Acoustic cues to stop-coda voicing contrasts in the speech of 2-3-year-olds learning American English
Stevens (2002) postulates that speakers represent words in terms of distinctive features, with different acoustic cues signaling the feature contrasts in different contexts. Imbrie (2002) suggests that children use cues differently from adults in word-onset consonants. This paper explores these differences for word-final stops, using detailed acoustic analyses of cues to the voicing contrast in 2 children (2;5 and 3;2). Voiced coda stops were associated with a long voice bar during closure and an epenthetic vowel after release; voiceless coda stops with noisy and/or glottalized voice quality toward the vowel end, suggesting that incomplete control of gestural coordination, immature planning ability, or non-adult-like decisions about enhancing feature cues, may persist even after the child is producing recognizable stops.
Cited by (3)
Cited by three other publications
MILLASSEAU, Julien, Ivan YUEN, Laurence BRUGGEMAN & Katherine DEMUTH
2021.
Acoustic cues to coda stop voicing contrasts in Australian English-speaking children.
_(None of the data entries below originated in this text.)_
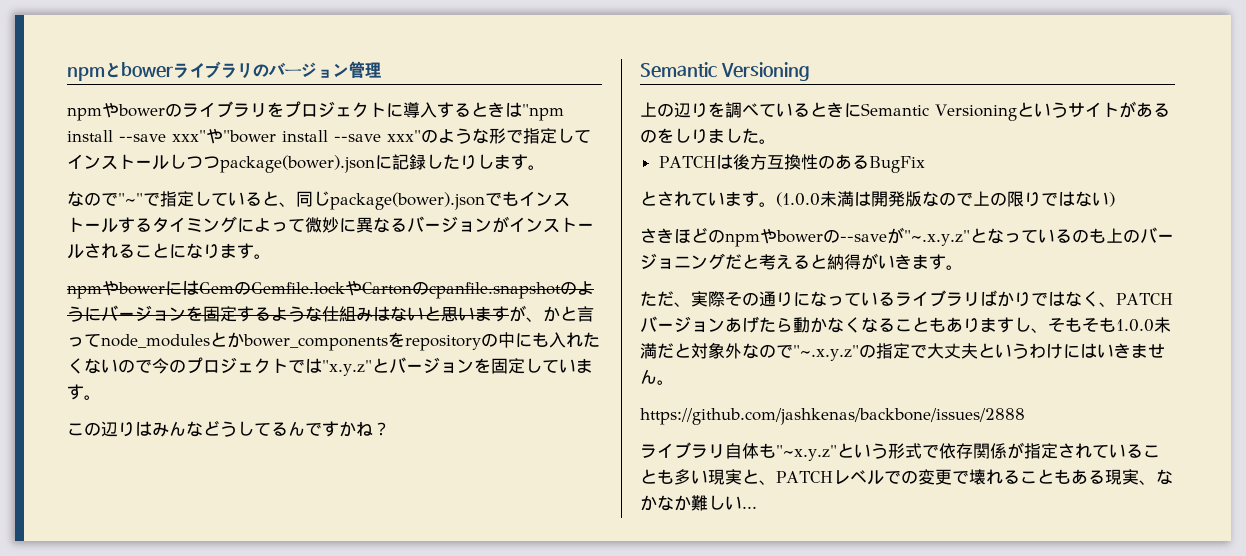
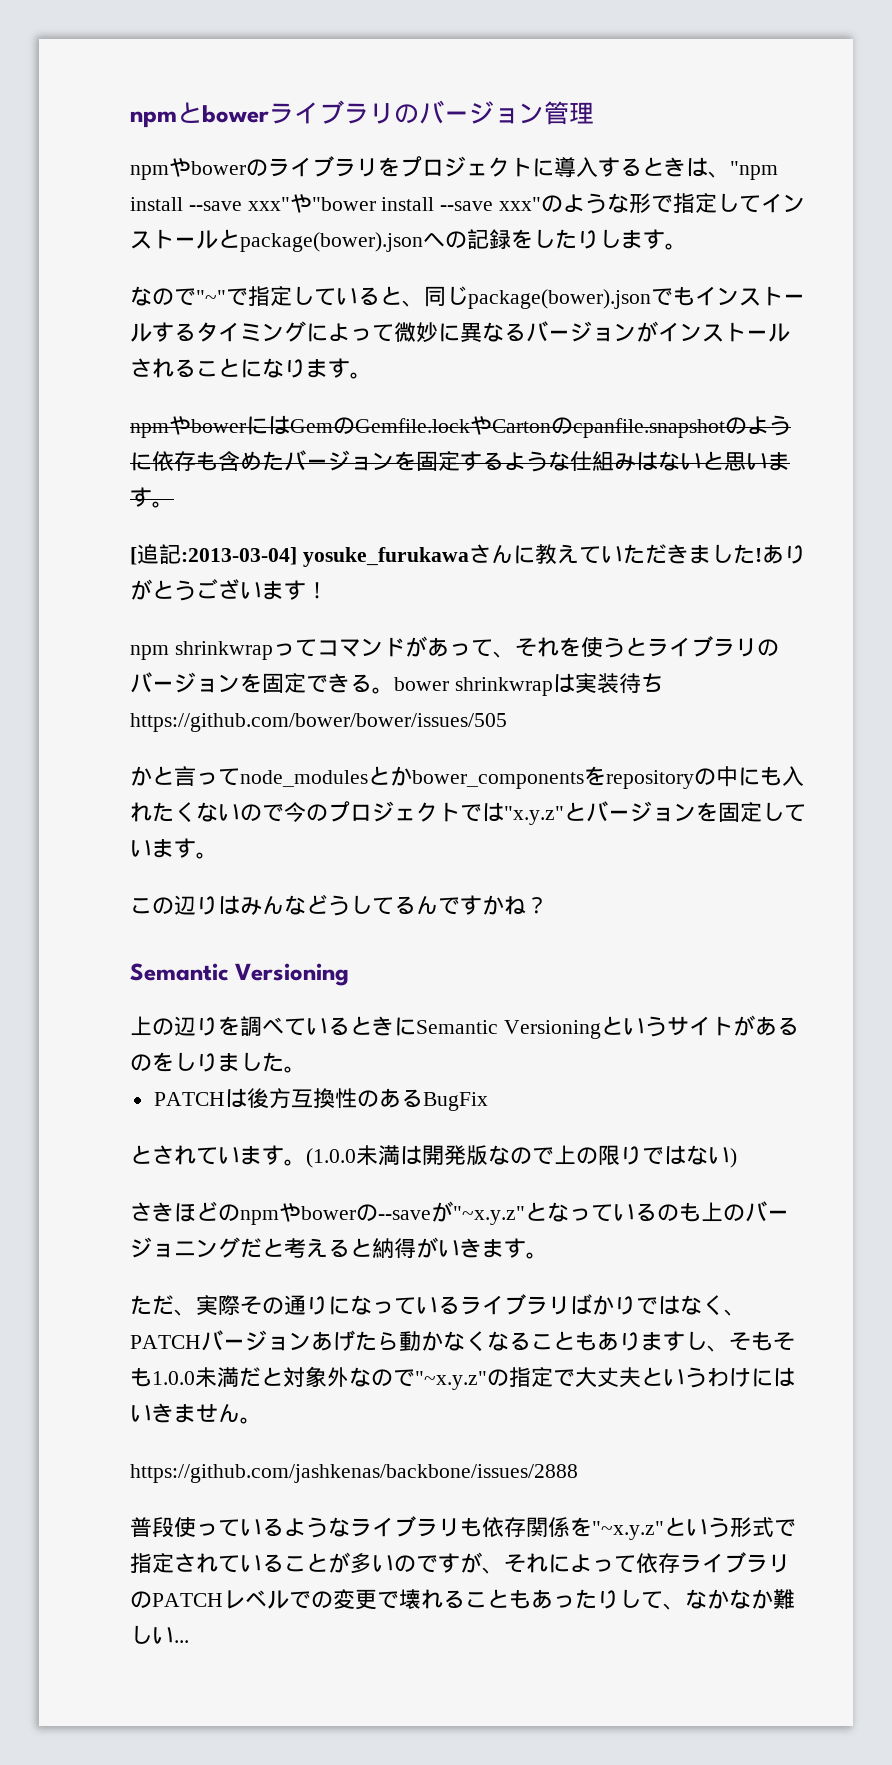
(522, 109) none -> [708,171,730,178] 、
[169,154,426,173] しつつpackage(bower).jsonに記録 -> [218,229,533,252] とpackage(bower).jsonへの記録を
(101, 314) none -> [152,451,284,471] 依存も含めた
[509,305,543,322] が、 -> [152,501,174,508] [130,544,806,567] [130,579,328,601] [130,636,779,660] [130,672,663,696] [130,713,507,732] 。 // [追記:2013-03-04] yosuke_furukawaさんに教えていただきました!ありがとうございます！ // npm shrinkwrapってコマンドがあって、それを使うとライブラリのバージョンを固定できる。bower shrinkwrapは実装待ちhttps://github.com/bower/bower/issues/505 //
[904,230,970,246] "~.x.y.z" -> [453,1206,525,1225] "~x.y.z"
[793,345,859,361] "~.x.y.z" -> [415,1371,487,1390] "~x.y.z"
[640,442,776,459] ライブラリ自体も -> [130,1516,592,1538] 普段使っているようなライブラリも依存関係を
[938,442,1024,459] 依存関係が -> (796, 1528) none
[657,469,776,485] も多い現実と、 -> [328,1552,790,1574] [130,1591,152,1608] が多いのですが、それによって依存ライブラリの
[1087,469,1139,485] る現実 -> [553,1589,663,1609] ったりして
Journal of Child Language 48:6
► pp. 1262 ff.
MILES, KELLY, IVAN YUEN, FELICITY COX & KATHERINE DEMUTH
2016.
The prosodic licensing of coda consonants in early speech: interactions with vowel length.
Journal of Child Language 43:2
► pp. 265 ff.
Mealings, Kiri T. & Katherine Demuth
2014.
The Role of Utterance Length and Position in 3-Year-Olds' Production of Third Person Singular
-s
.
Journal of Speech, Language, and Hearing Research 57:2
► pp. 484 ff.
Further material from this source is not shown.